In verse eight, seats them with princes: This is horizontal language to indicate equality. God does not distinguish, as earthlings do, between prince and pauper. God is to be praised because he gives dignity to those whom the world despises.

In verse nine, gives the childless wife a home: Barrenness was considered a disgrace, one of the worst. Unable to bear children, a barren woman had to bear a very hard and harsh life. God treats her and others like her, albeit for different reasons, differently.

The joyful mother of children: We would naturally think of Hannah who became the mother of Samuel in the Old Testament and Elizabeth, the mother of John the Baptist, in the New Testament, but the last of the prophets. God is to be praised for his power to accomplish what humans would consider to be impossible. Indeed, this psalm has been influenced by the Canticle of Hannah 1 Samuel 2: 1-10 and both have influenced the Canticle of Mary found in Luke 1: 46-55.

Even the grammar of this psalm exudes harmony. The mixture of imperative calls to worship and the reasons for doing so are so intimately woven together that the transition seems seamless, hardly noticeable. The flowing grammar reflects the subject, God. He can blend and, harmonize otherwise discordant realities. He harmonizes his great power with intense care, his lofty position with loving condescension.

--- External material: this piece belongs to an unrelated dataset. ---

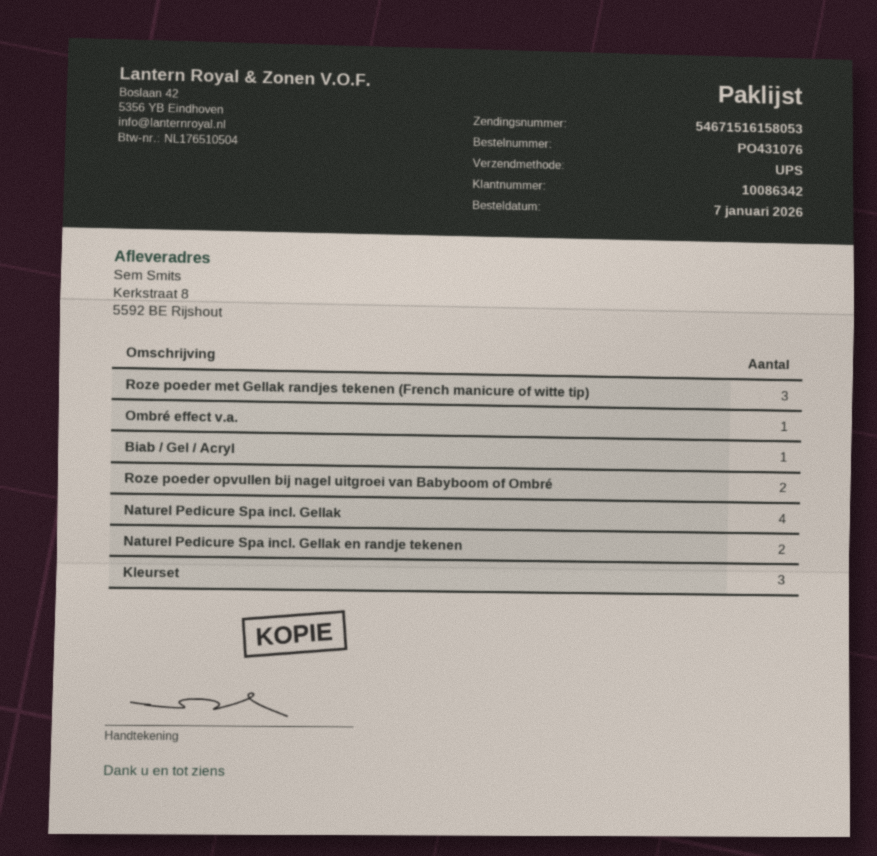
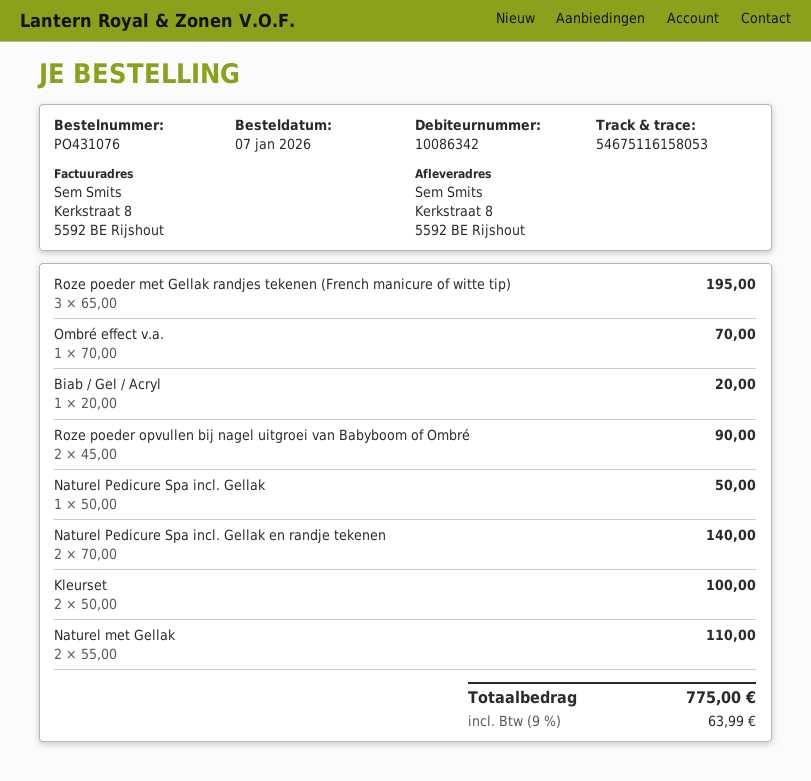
tracking number: 54671516158053 -> 54675116158053
Naturel Pedicure Spa incl. Gellak: 4 -> 1
Kleurset: 3 -> 2
Naturel met Gellak: none -> 2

He puts opposites together and harmoniously: princes and paupers, sterile women and childbearing ones, east and west, morning and evening, up and down. In God, what is discordant to humans is harmonious and what is impossible is possible.

Recognizing all this can only result in singing it out. One cannot keep silent about God. He is just too great, too great for words. Yet words must be put in service to at least attempt to express his greatness, because words is all that we have to express ourselves fully. So the poet here for comparison and to contrast opposites, to get at the scope of God’s power, harmonizing them without contradiction. For God does not behave like the “greats” of this world. There is none of that haughtiness in God. He cares for the marginal, dispossessed, lowly, victimized, discounted and dismissed people of the earth. If an earthly king or prince did that, he would be ridiculed as odd. But God is to be praised for it. He is “odd” in the sense of verse five, “Who is like the Lord?” He is incomparable. He focuses his power upon the individual, no matter their status, as well as upon the world. When he does so he raises a person’s “status” by giving the person a share in his own glory. That happened to Jesus and it happens to those who follow him according to 1 Corinthians 1: 26-29.